EXERCISE MATERIAL –
──────────

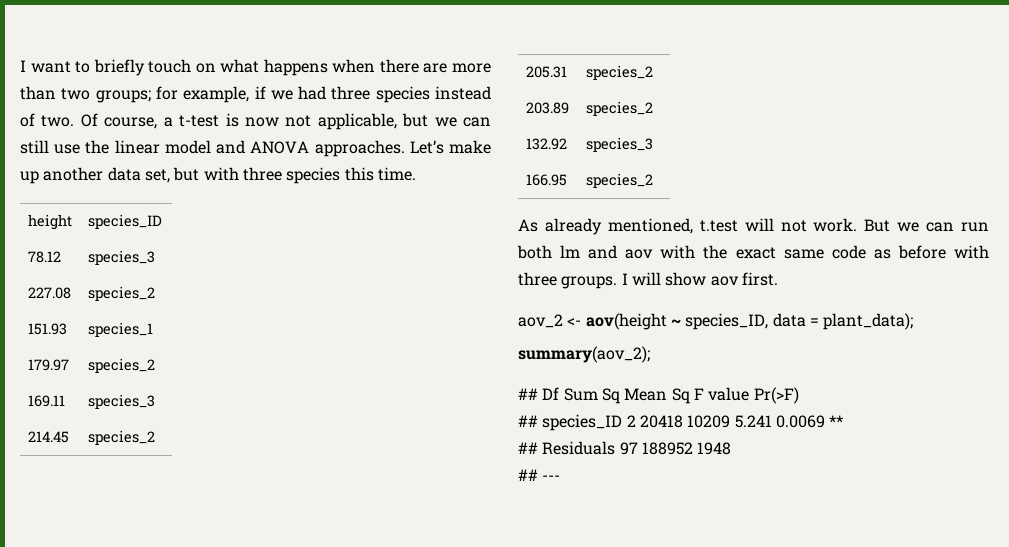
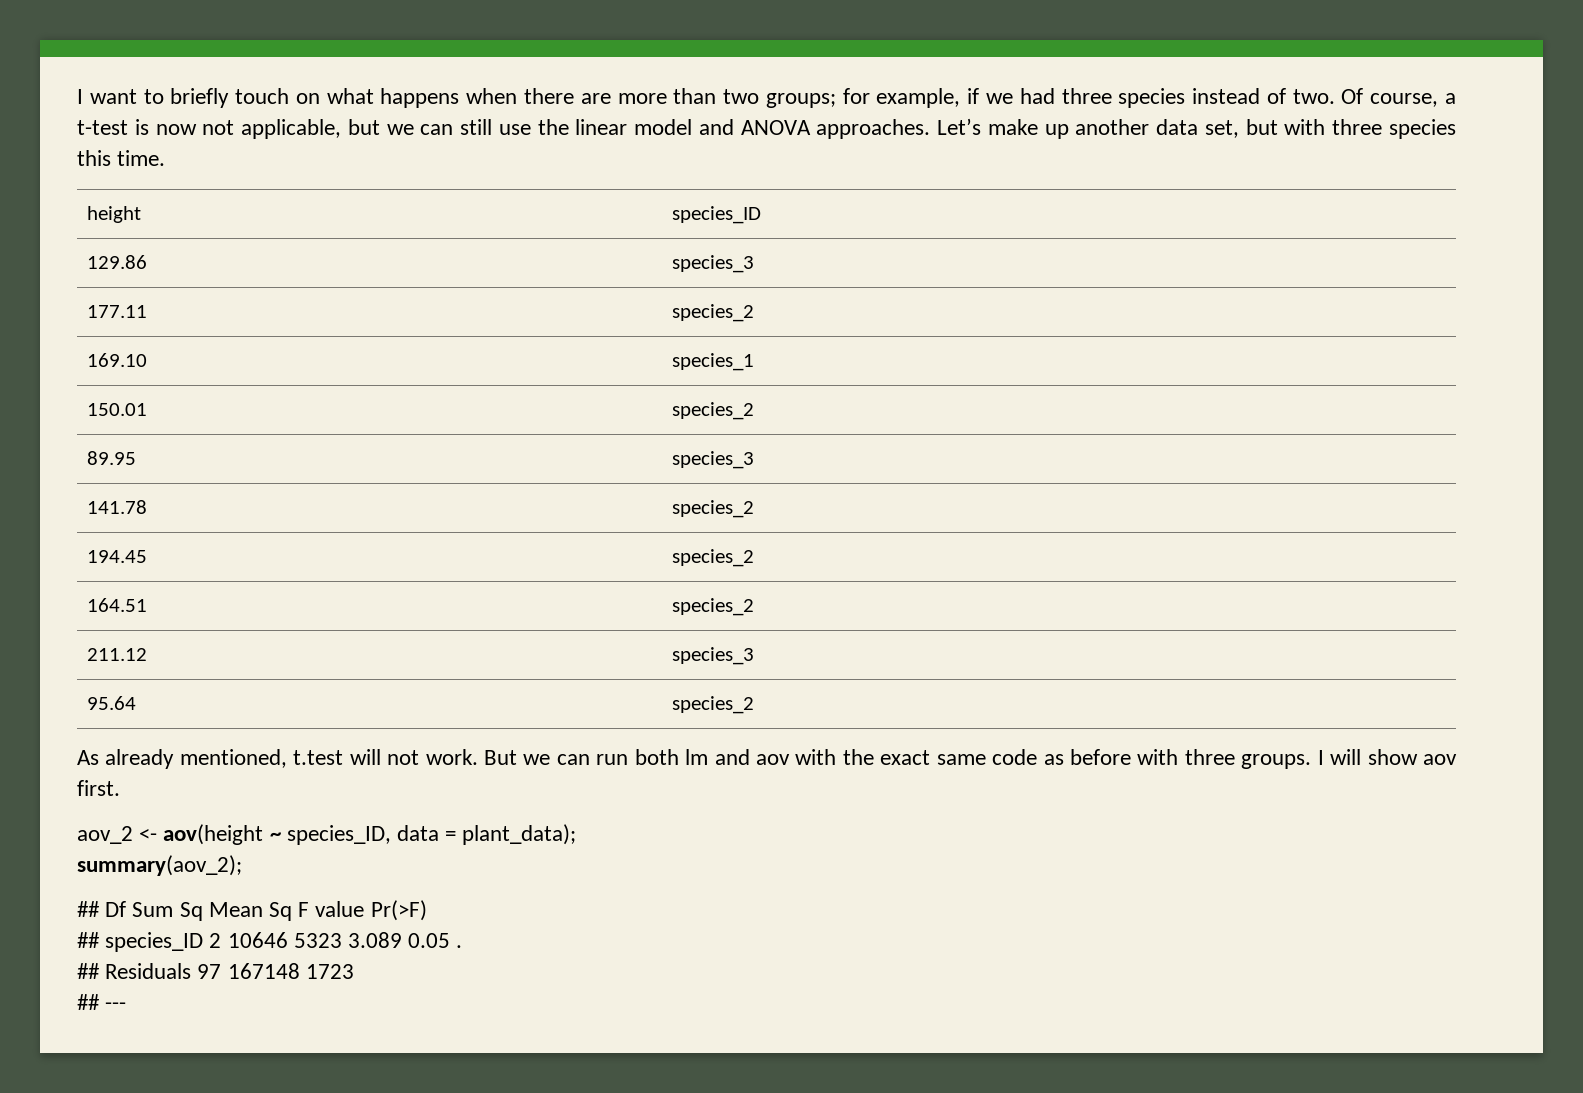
- 78.12 | species_3
- 227.08 | species_2
- 151.93 | species_1
+ 129.86 | species_3
+ 177.11 | species_2
+ 169.10 | species_1
- 179.97 | species_2
- 169.11 | species_3
- 214.45 | species_2
- 205.31 | species_2
- 203.89 | species_2
- 132.92 | species_3
- 166.95 | species_2
+ 150.01 | species_2
+ 89.95 | species_3
+ 141.78 | species_2
+ 194.45 | species_2
+ 164.51 | species_2
+ 211.12 | species_3
+ 95.64 | species_2
- ## species_ID 2 20418 10209 5.241 0.0069 **
+ ## species_ID 2 10646 5323 3.089 0.05 .
- ## Residuals 97 188952 1948
+ ## Residuals 97 167148 1723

──────────

WHAT THE TASK ASKS – Lines in scope run from the one holding "- 166.95 | species_2" to the last line of the material above; transcribe them exactly and omit the rest.

EXPECTED OUTPUT –
- 166.95 | species_2
+ 150.01 | species_2
+ 89.95 | species_3
+ 141.78 | species_2
+ 194.45 | species_2
+ 164.51 | species_2
+ 211.12 | species_3
+ 95.64 | species_2
- ## species_ID 2 20418 10209 5.241 0.0069 **
+ ## species_ID 2 10646 5323 3.089 0.05 .
- ## Residuals 97 188952 1948
+ ## Residuals 97 167148 1723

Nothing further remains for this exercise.